• [WHAT TO WORK ON]: All entries below must be output word for word, and the pictures left behind.

-- DATA follows --

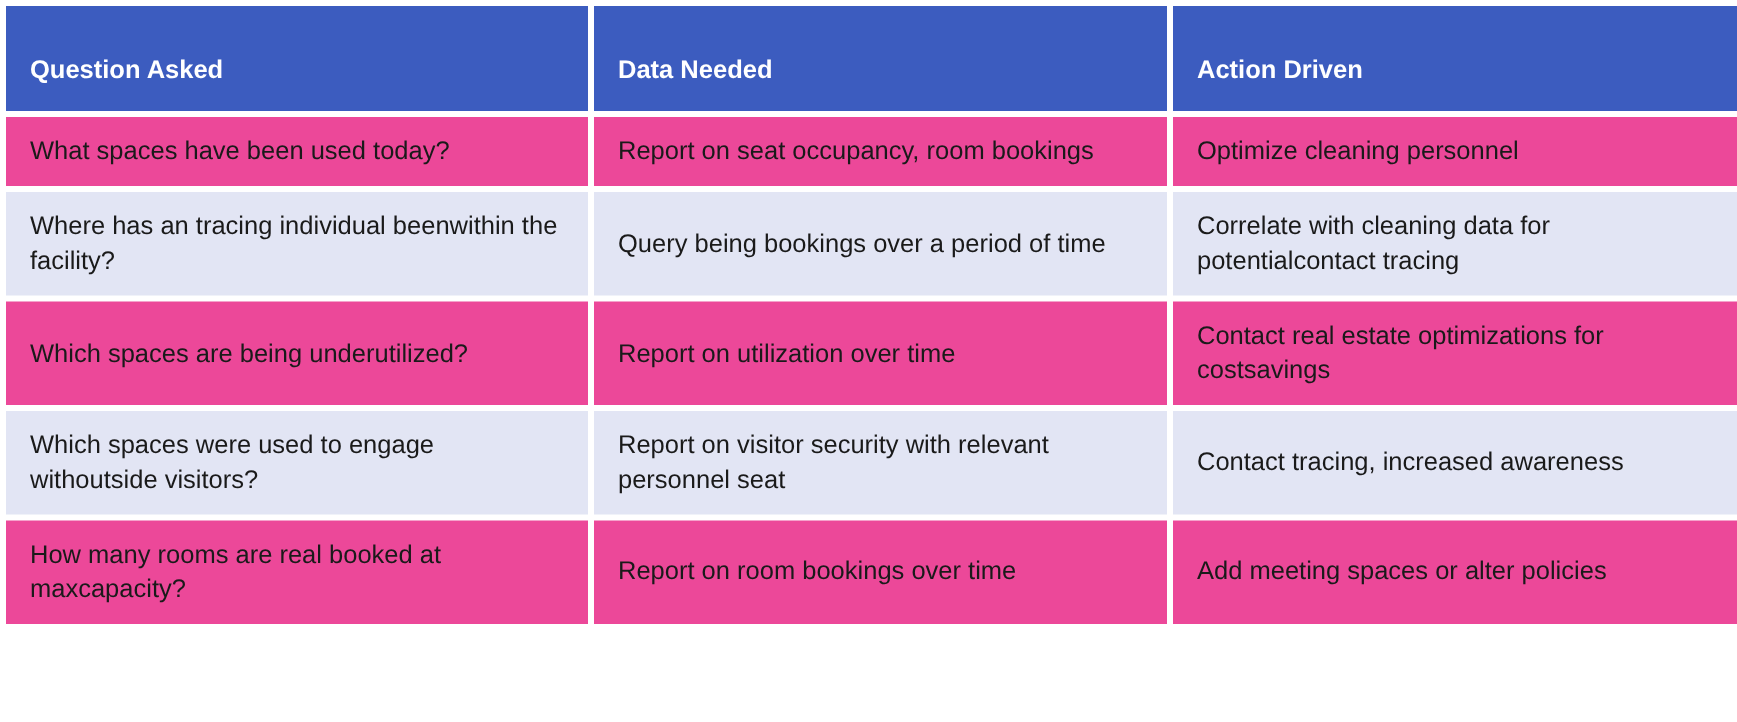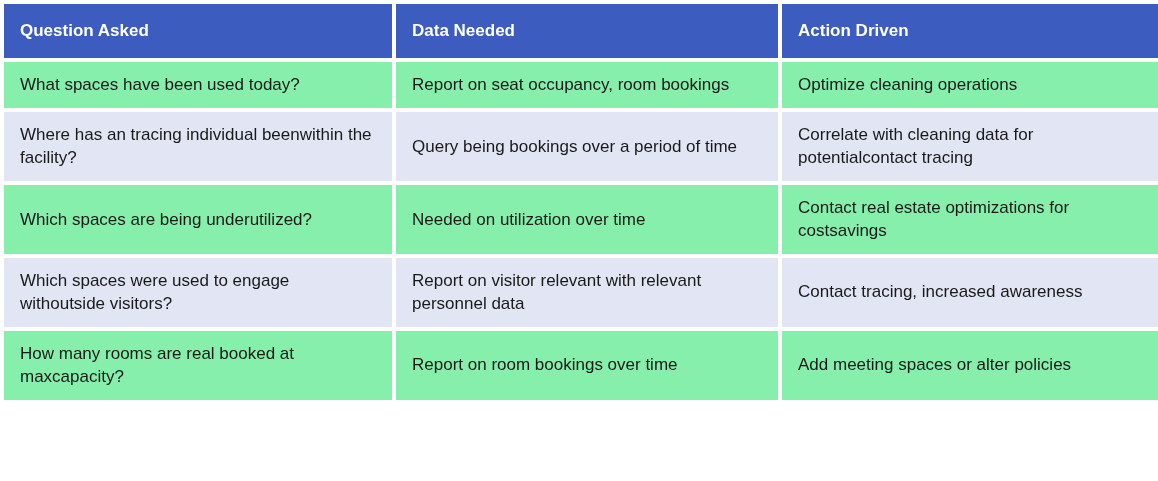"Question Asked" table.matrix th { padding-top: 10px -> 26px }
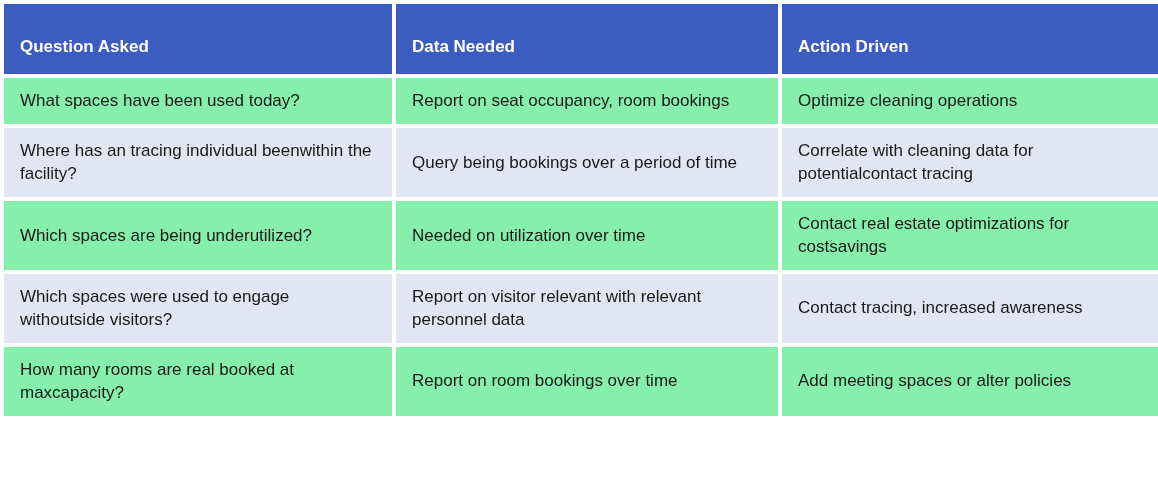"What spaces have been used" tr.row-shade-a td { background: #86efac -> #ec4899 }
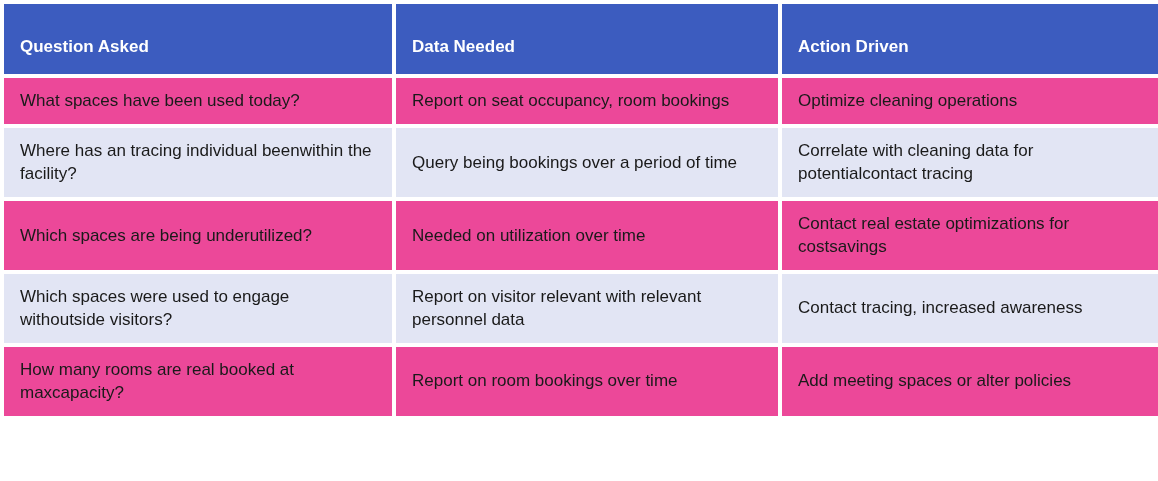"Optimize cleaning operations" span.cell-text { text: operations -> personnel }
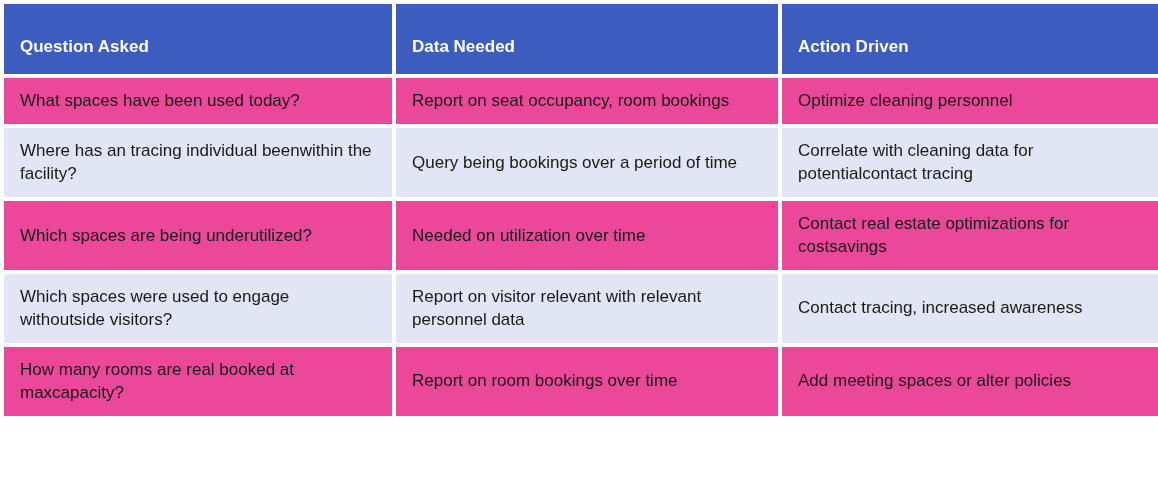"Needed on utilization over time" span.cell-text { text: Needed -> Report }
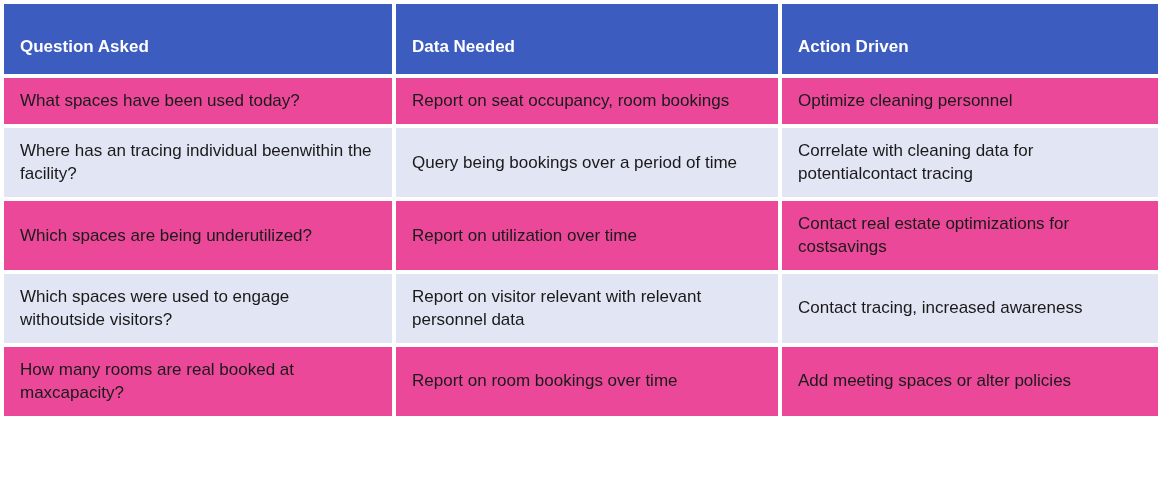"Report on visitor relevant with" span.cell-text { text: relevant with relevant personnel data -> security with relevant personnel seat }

-- DATA concluded --

• [OUTPUT]:
"Question Asked" table.matrix th { padding-top: 10px -> 26px }
"What spaces have been used" tr.row-shade-a td { background: #86efac -> #ec4899 }
"Optimize cleaning operations" span.cell-text { text: operations -> personnel }
"Needed on utilization over time" span.cell-text { text: Needed -> Report }
"Report on visitor relevant with" span.cell-text { text: relevant with relevant personnel data -> security with relevant personnel seat }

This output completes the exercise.